WHAT TO DO -> Search each line of the data for the word "margin"; copy every line where it is found.

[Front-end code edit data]

--------

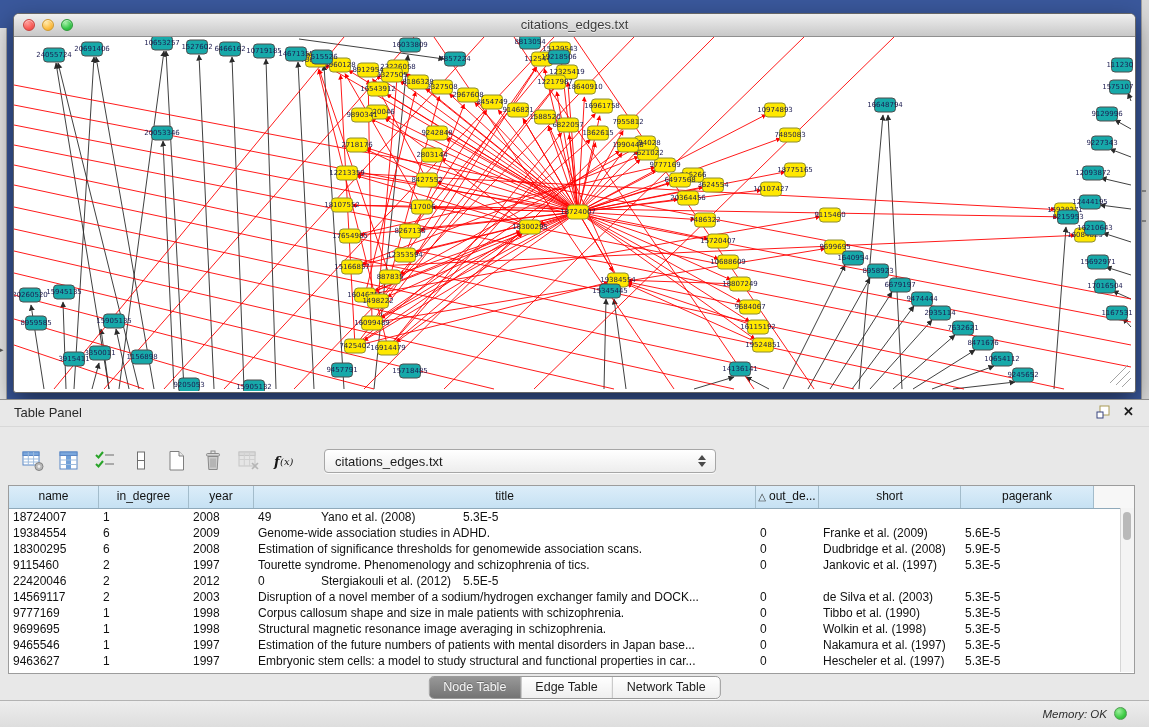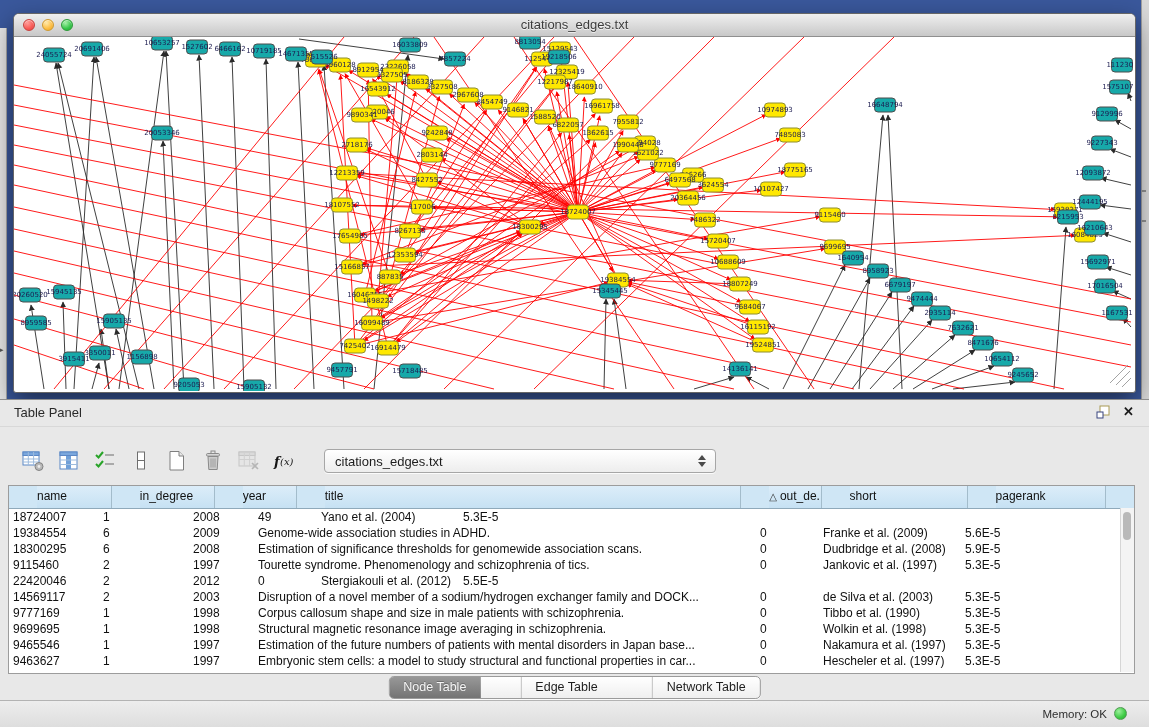--- a/index.html
+++ b/index.html
@@ -40,8 +40,8 @@
   
   .tablewrap{position:absolute;left:8px;top:85px;width:1125px;height:187px;background:#fff;border:1px solid #9c9c9c;overflow:hidden;}
   .thead{display:flex;height:22px;background:#cfe6f5;border-bottom:1px solid #8fa9ba;}
-  .th{box-sizing:border-box;border-right:1px solid #a3bccb;font-size:12px;color:#111;text-align:left;line-height:21px;
-      white-space:nowrap;overflow:hidden;background:linear-gradient(#dcedf9,#c6e1f3);margin-left:28px;}
+  .th{box-sizing:border-box;border-right:1px solid #a3bccb;font-size:12px;color:#111;text-align:center;line-height:21px;
+      white-space:nowrap;overflow:hidden;background:linear-gradient(#dcedf9,#c6e1f3);}
   .th .sort{font-size:10px;margin-right:3px;color:#333;}
   .th.filler{background:#f7f7f7;border-right:none;flex:1;}
   .tr{display:flex;height:16px;}

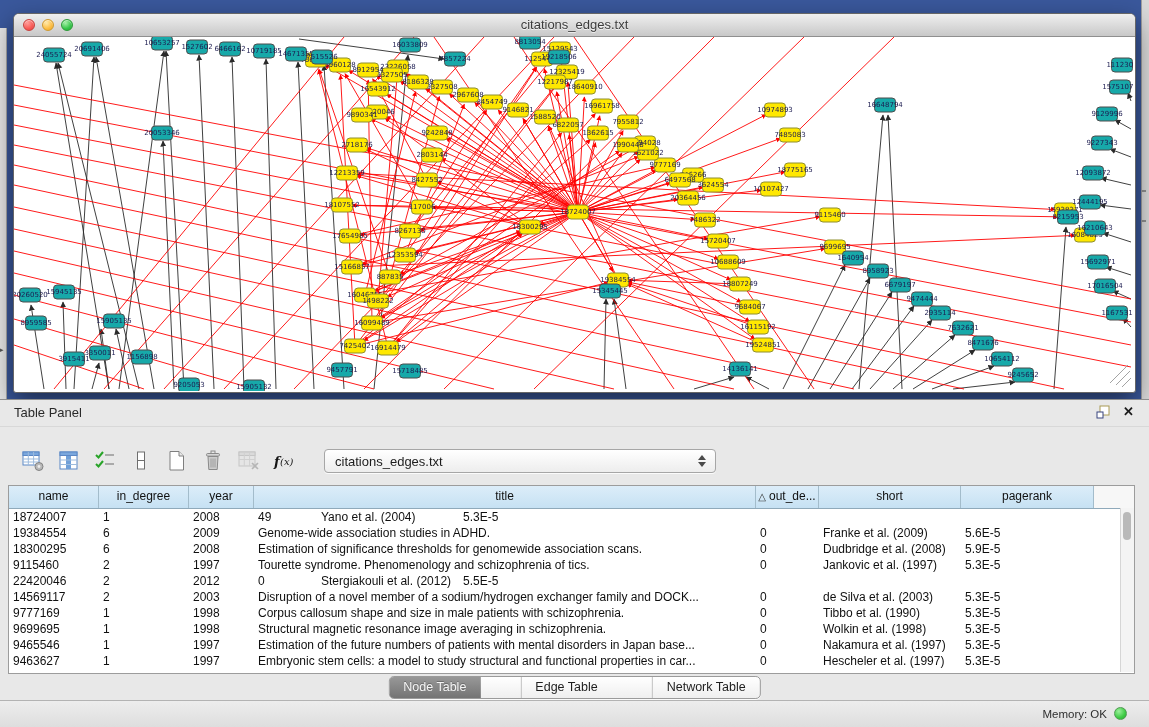--- a/index.html
+++ b/index.html
@@ -828,7 +828,7 @@
             <div class="td" style="width:90px">1</div>
             <div class="td" style="width:65px">2008</div>
             <div class="td" style="width:63px">49</div>
-            <div class="td" style="width:142px">Yano et al. (2004)</div>
+            <div class="td" style="width:142px">Yano et al. (2008)</div>
             <div class="td" style="width:133px">5.3E-5</div>
           </div>
           <div class="tr">

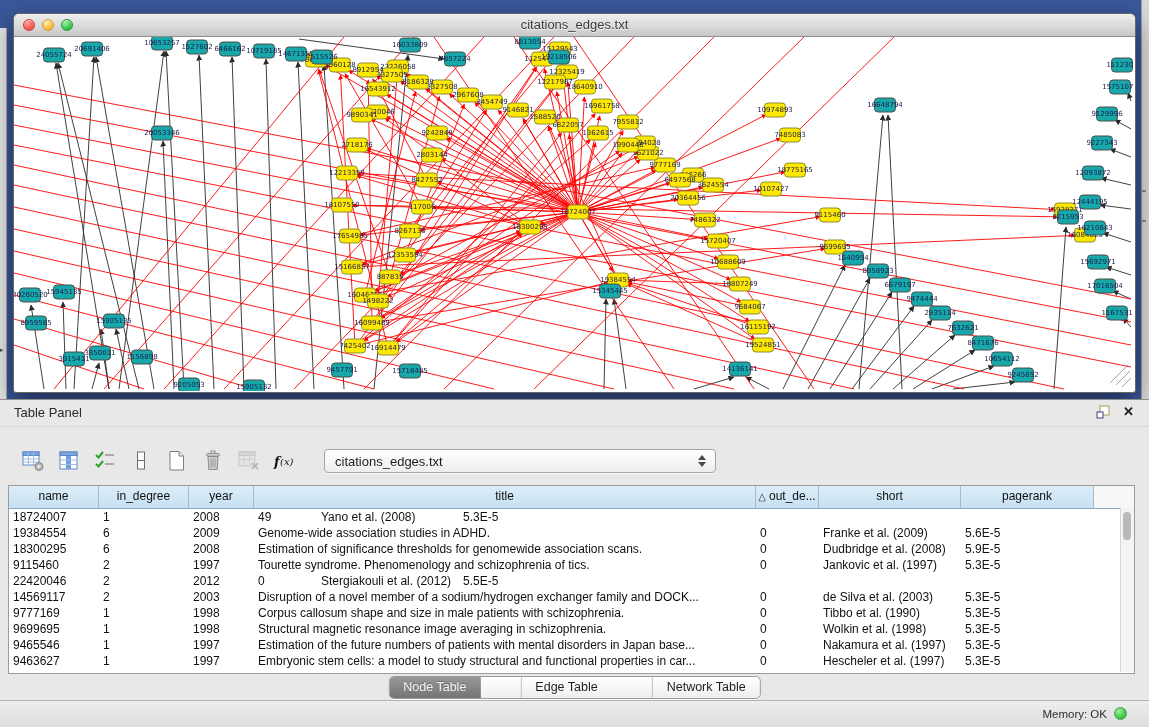--- a/index.html
+++ b/index.html
@@ -51,7 +51,7 @@
   
   .tabs{position:absolute;top:276px;left:50%;transform:translateX(-50%);display:flex;height:21px;
         border:1px solid #9b9b9b;border-radius:5px;overflow:hidden;background:linear-gradient(#ffffff,#efefef);
-        box-shadow:0 1px 0 rgba(255,255,255,.8);gap:40px;}
+        box-shadow:0 1px 0 rgba(255,255,255,.8);}
   .tab{padding:0 14px;line-height:21px;font-size:12.5px;color:#1e1e1e;border-left:1px solid #c2c2c2;}
   .tab:first-child{border-left:none;}
   .tab.active{background:linear-gradient(#989898,#747474);color:#f5f5f5;text-shadow:0 -1px 0 rgba(0,0,0,.25);}

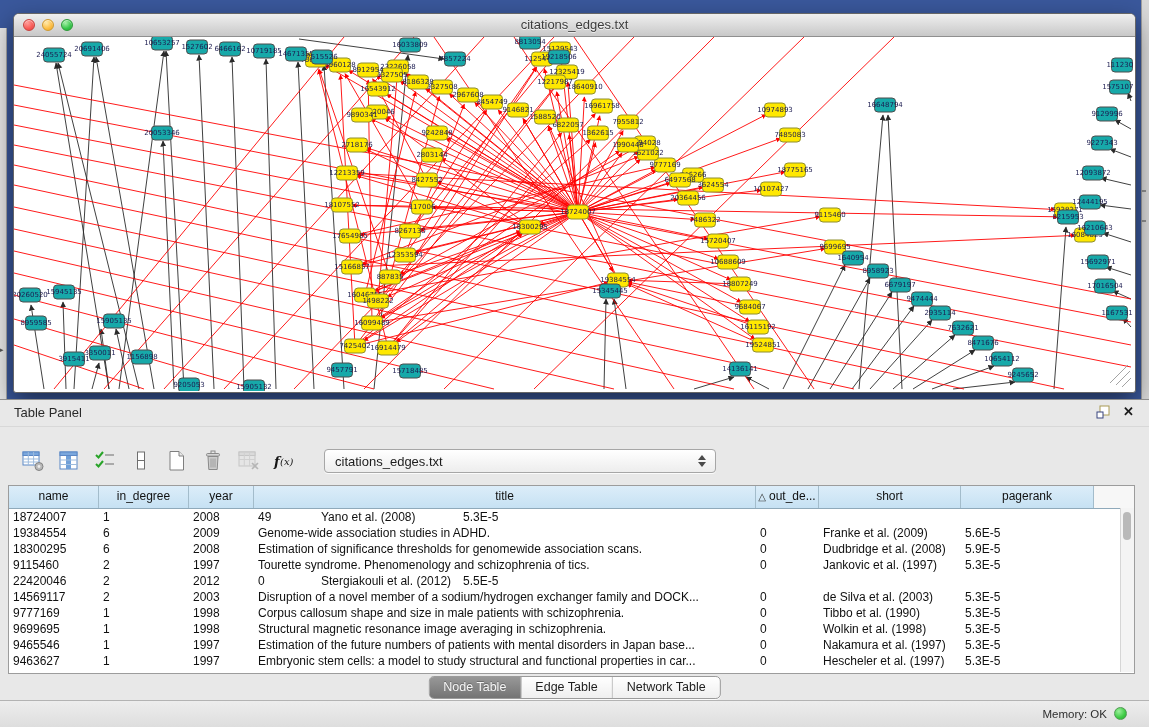--- a/index.html
+++ b/index.html
@@ -57,7 +57,7 @@
   .tab.active{background:linear-gradient(#989898,#747474);color:#f5f5f5;text-shadow:0 -1px 0 rgba(0,0,0,.25);}
   
   .statusbar{position:absolute;left:0;top:700px;width:1149px;height:27px;background:linear-gradient(#ededed,#dddddd);border-top:1px solid #b3b3b3;}
-  .mem{position:absolute;right:42px;top:7px;font-size:11.5px;color:#2e2e2e;}
+  .mem{position:absolute;right:42px;top:7px;font-size:11.5px;color:#2e2e2e;font-style:italic;}
   .dot{position:absolute;right:22px;top:6px;width:13px;height:13px;border-radius:50%;
        background:radial-gradient(circle at 35% 30%,#9cf09c,#3ecb44 60%,#2da534);border:1px solid #4f9b52;box-sizing:border-box;}
 </style>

--------

PROBLEM SOLUTION ->
-      white-space:nowrap;overflow:hidden;background:linear-gradient(#dcedf9,#c6e1f3);margin-left:28px;}
   .th .sort{font-size:10px;margin-right:3px;color:#333;}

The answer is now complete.